**HOW TO COMPLETE THIS TASK**
What is the number of lines in the data that contain "surface"? Nothing besides that number, please.

[Dataset items]
-- Opening Marker --
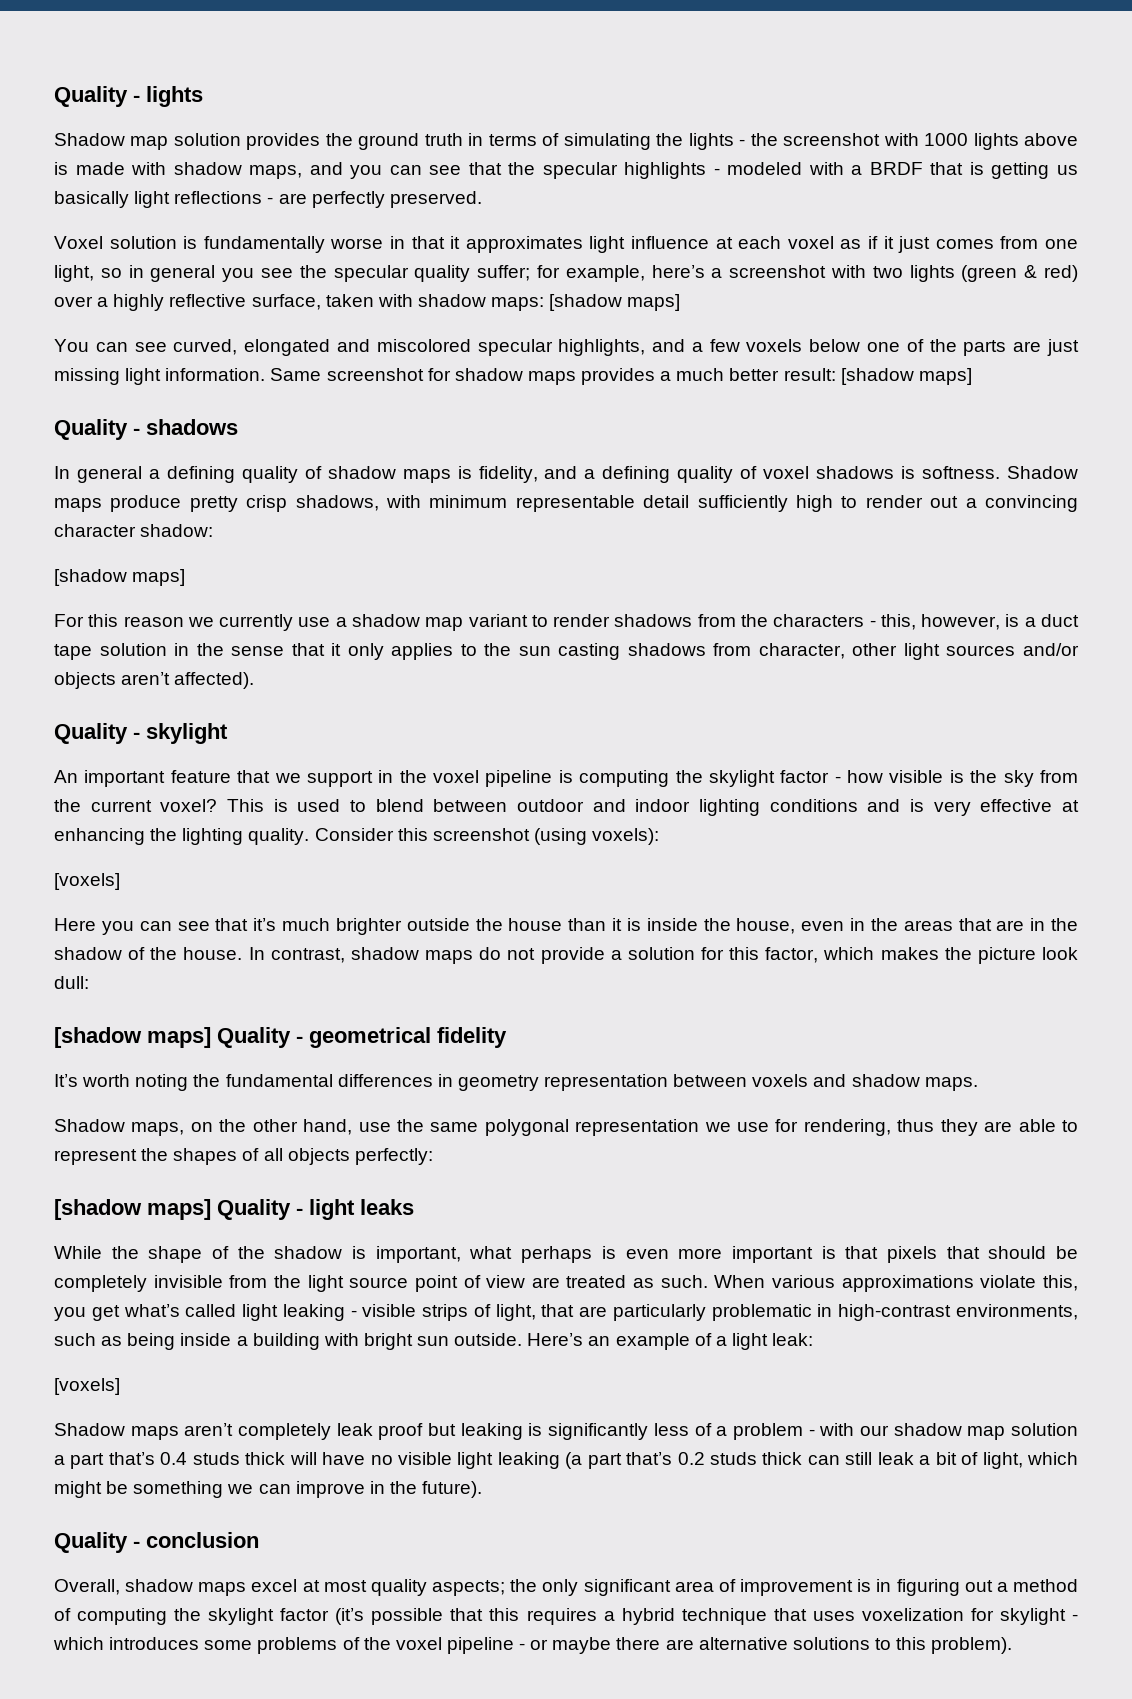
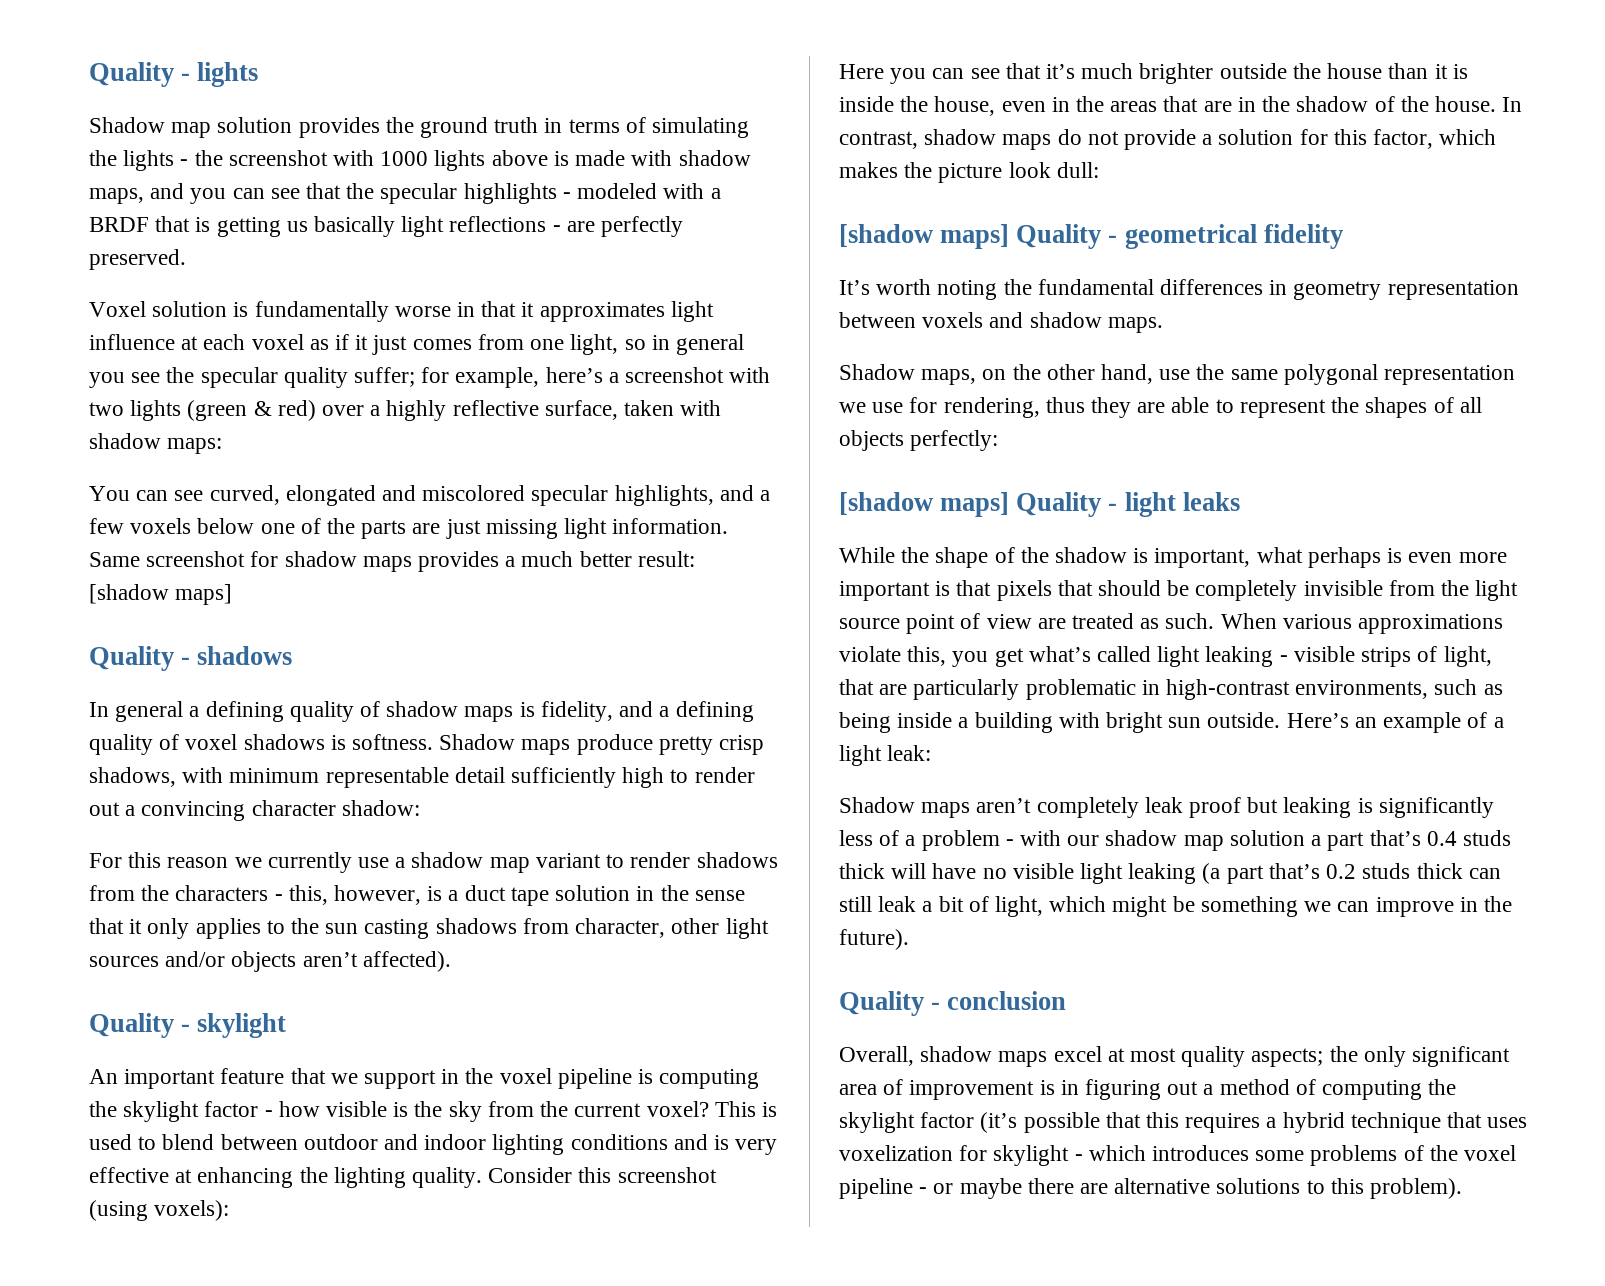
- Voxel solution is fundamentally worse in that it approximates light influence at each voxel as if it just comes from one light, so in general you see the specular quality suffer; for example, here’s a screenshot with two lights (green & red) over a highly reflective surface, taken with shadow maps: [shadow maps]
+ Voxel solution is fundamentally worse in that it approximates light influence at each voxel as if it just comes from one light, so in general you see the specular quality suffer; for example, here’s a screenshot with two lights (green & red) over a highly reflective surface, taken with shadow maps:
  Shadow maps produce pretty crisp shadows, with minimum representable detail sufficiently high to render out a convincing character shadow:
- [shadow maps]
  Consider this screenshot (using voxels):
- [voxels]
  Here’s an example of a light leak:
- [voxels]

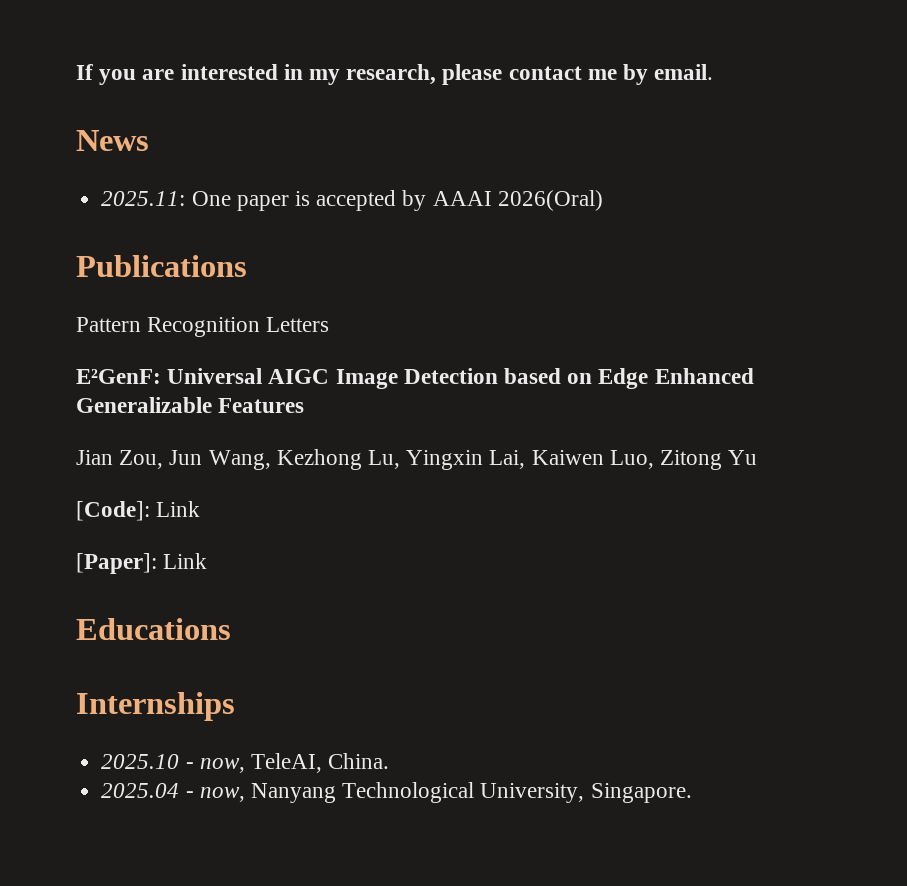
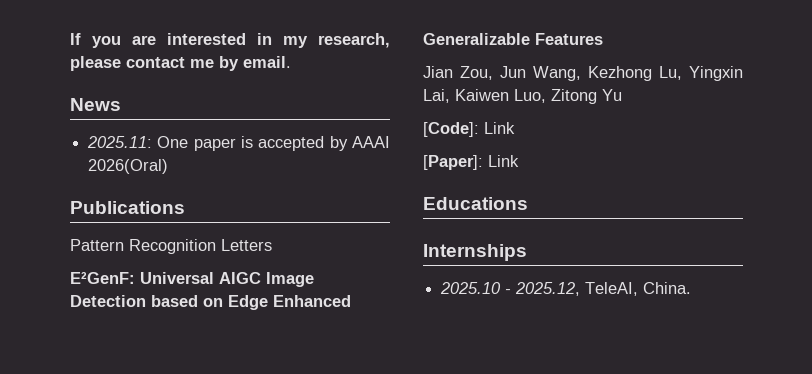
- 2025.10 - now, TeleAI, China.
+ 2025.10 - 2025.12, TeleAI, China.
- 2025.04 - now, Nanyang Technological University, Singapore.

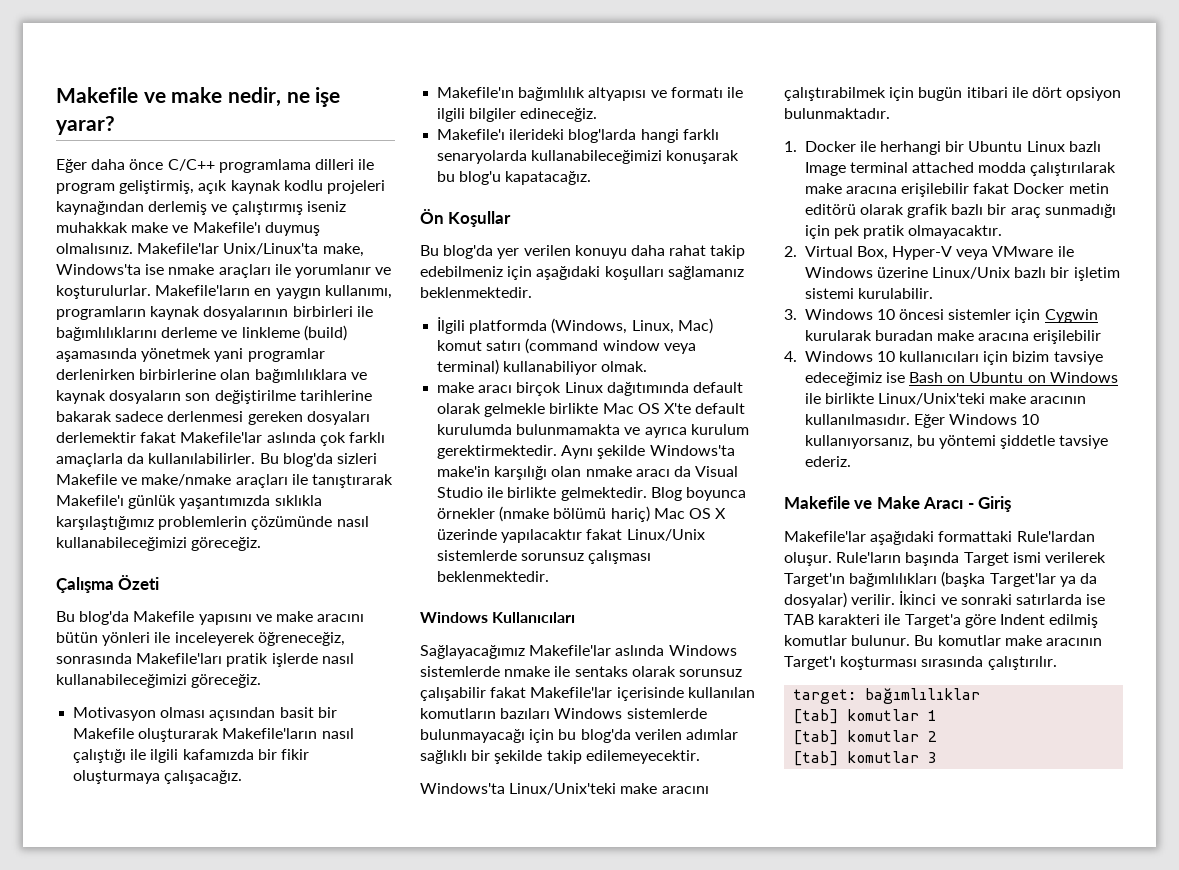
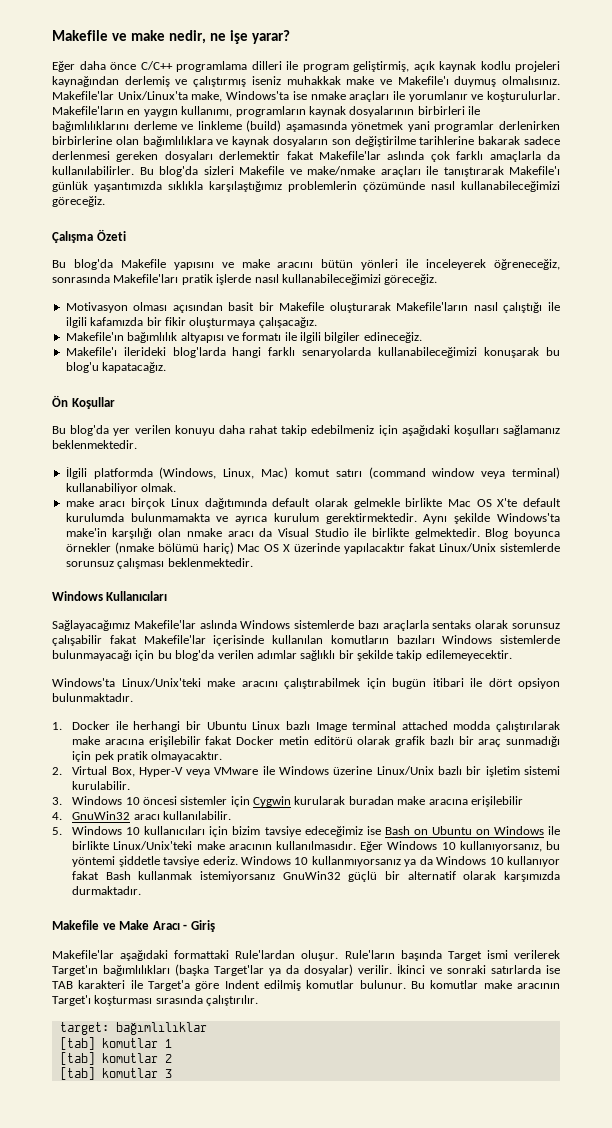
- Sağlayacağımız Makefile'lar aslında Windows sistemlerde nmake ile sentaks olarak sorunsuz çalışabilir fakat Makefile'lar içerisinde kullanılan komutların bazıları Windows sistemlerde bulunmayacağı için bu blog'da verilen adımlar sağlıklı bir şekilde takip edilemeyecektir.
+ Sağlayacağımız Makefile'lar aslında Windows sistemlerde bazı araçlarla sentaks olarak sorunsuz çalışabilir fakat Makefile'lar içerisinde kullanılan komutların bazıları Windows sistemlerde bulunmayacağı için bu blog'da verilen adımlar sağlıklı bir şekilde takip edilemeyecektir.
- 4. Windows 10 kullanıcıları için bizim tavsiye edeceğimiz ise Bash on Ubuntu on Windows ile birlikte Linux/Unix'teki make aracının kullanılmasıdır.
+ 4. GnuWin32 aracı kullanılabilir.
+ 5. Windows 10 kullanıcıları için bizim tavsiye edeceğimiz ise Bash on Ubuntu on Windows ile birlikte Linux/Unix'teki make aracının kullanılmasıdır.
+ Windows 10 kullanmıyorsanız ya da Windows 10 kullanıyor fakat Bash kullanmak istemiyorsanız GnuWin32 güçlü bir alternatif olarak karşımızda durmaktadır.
-- Closing Marker --
**RESPONSE TO THE TASK**
2